As you have undoubtedly heard by now, Libyan leader Moammar Gadhafi is dead, which pretty much signals the end to Libya's civil war. As the saying goes, it's all over but the mopping up. Now that we have helped to overthrow the dictator, America has to ask itself: did we back the right horse in this conflict?

There is no question that Gadhafi needed to go. America has too long of a history of getting into bed with Middle-Eastern dictators because they happen to be mildly pro-America: we did it with Saddam, with Mubarak, with the Shah in Iran, and with Gadhafi. Our willingness to ally ourselves with tyrants and dictators out of political convenience is a stain on the honor of our great nation, and has come back to bite us several times in recent history.

We all saw the massive protest movement in Tahrir Square that swept Egypt's Mubarak out of power, and replaced him with the Muslim Brotherhood (definitely not a religious organization according to the MSM, despite the "Muslim" in the organization's name). Now, Christians and Jews in Egypt face increasing persecution, as Islamic militants seek to drive them out or kill them.

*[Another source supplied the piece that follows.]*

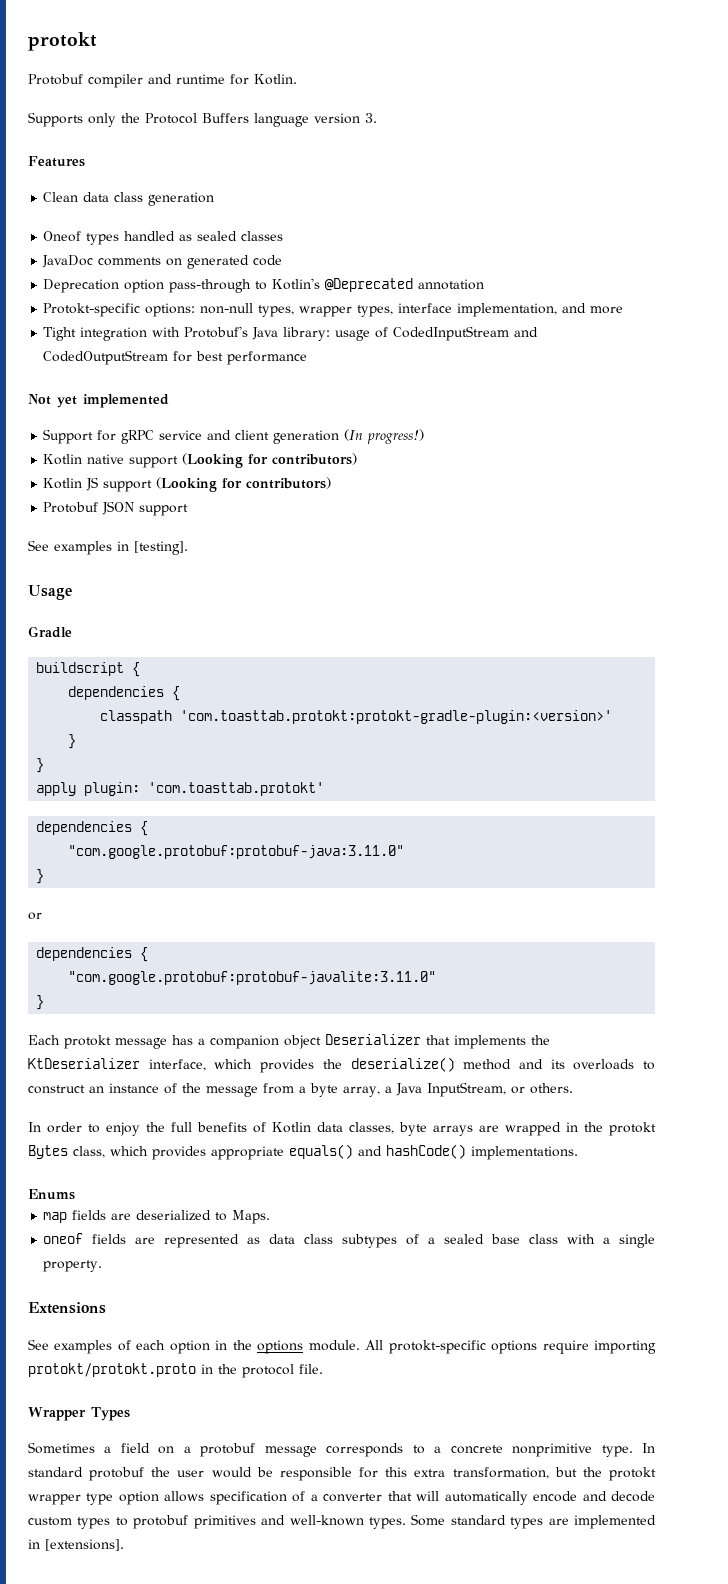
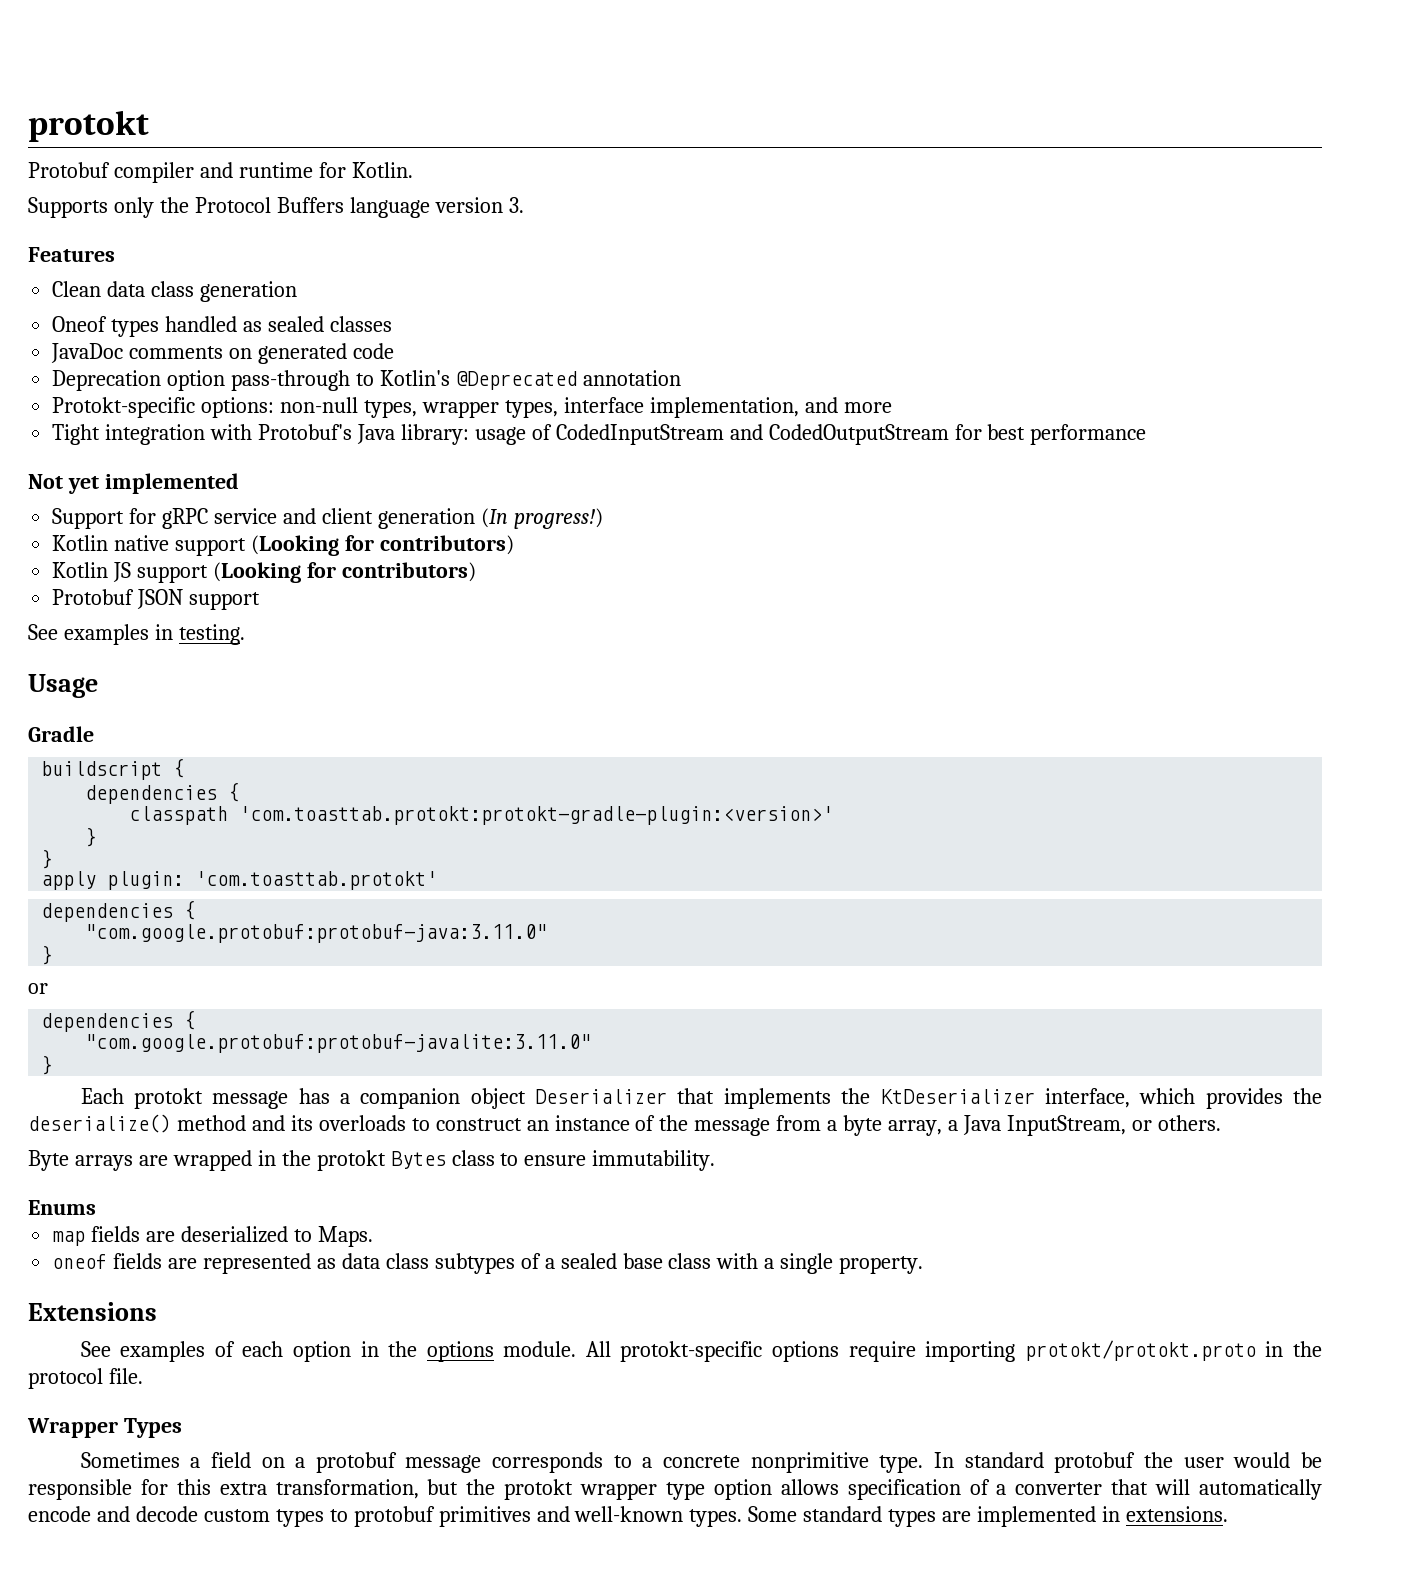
[134,541,188,555] [testing]. -> [178,624,245,645] testing.
[28,1122,427,1136] In order to enjoy the full benefits of Kotlin data classes, byte -> [28,1150,69,1171] Byte
[73,1144,578,1160] class, which provides appropriate equals() and hashCode() implementations. -> [451,1150,716,1171] class to ensure immutability.
[45,1539,124,1551] [extensions]. -> [1125,1506,1228,1522] extensions.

Now that Gadhafi is dead, Libya is headed in much the same direction. The question that supporters of the Arab Spring should be asking is, how does it benefit the United States, the Middle East region, and the world to allow the Middle East to descend into a conglomeration of hard-line Islamic republics? Is democracy so precious that we should allow tyrannical dictators to be replaced by democratically elected regimes that will commit even worse abuses?

With protest movements popping up all across the globe, the entire world needs to be aware of the situation in Libya. The United States had a choice: we could either come down on the side of the tyrannical dictator, or we could come down on the side of the tyrannical Islamists. Not much of a choice. But there was a third option, that would have been much more palatable. We could have stayed out of the whole mess. We could have stood for freedom against both sides of the conflict.

Instead, our foreign policy dictated that we make up for past wrongs, backing hard-line Islamic rebels against the dictator we had previously supported, ignoring all of the road signs along the way that were constantly signaling that the rebels were not the good guys everyone seemed to think they were... and now the headlines read "more radical then expected." Backing Gadhafi was the wrong move, but how much blood will America have on our hands when our new friends take over?

The situation in the Middle East is more dire than many Americans realize. The Iranian regime is increasingly belligerent, continuing their nuclear ambitions, violently suppressing protests, supporting unrest in the West via the Occupy movement, and even attempting to assassinate a foreign dignitary in the United States. Unrest in Syria has gotten so bad that the US just recalled the ambassador over safety concerns. Flagging support for Israel by the Obama administration has emboldened enemies of both Israel and the West. Saudi Arabia is facing increasing unrest among their Sunni communities. The riots and protests that started in Tunisia have now spread through Egypt, Libya Syria, Bahrain, Lebanon, Kuwait, Oman, Morocco, Jordan, Algeria, Iraq, Yemen, and the borders of Israel. With protests, unrest, and continuing financial turmoil mounting in the West, the Free World is ill-equipped to handle a scenario where hard-line Islamists begin to take over across the Middle East and North Africa.

The jury is still out on how the Arab Spring unrest will turn out, but officials in the US would do well to consider that it's not enough to right past wrongs -- we must consider the consequences of our actions. It's not enough to remove the dictators if we allow worse tyrants to take their place. As I have stated before, it's not enough just to stand up for democracy, we need to stand up for the more important value: freedom.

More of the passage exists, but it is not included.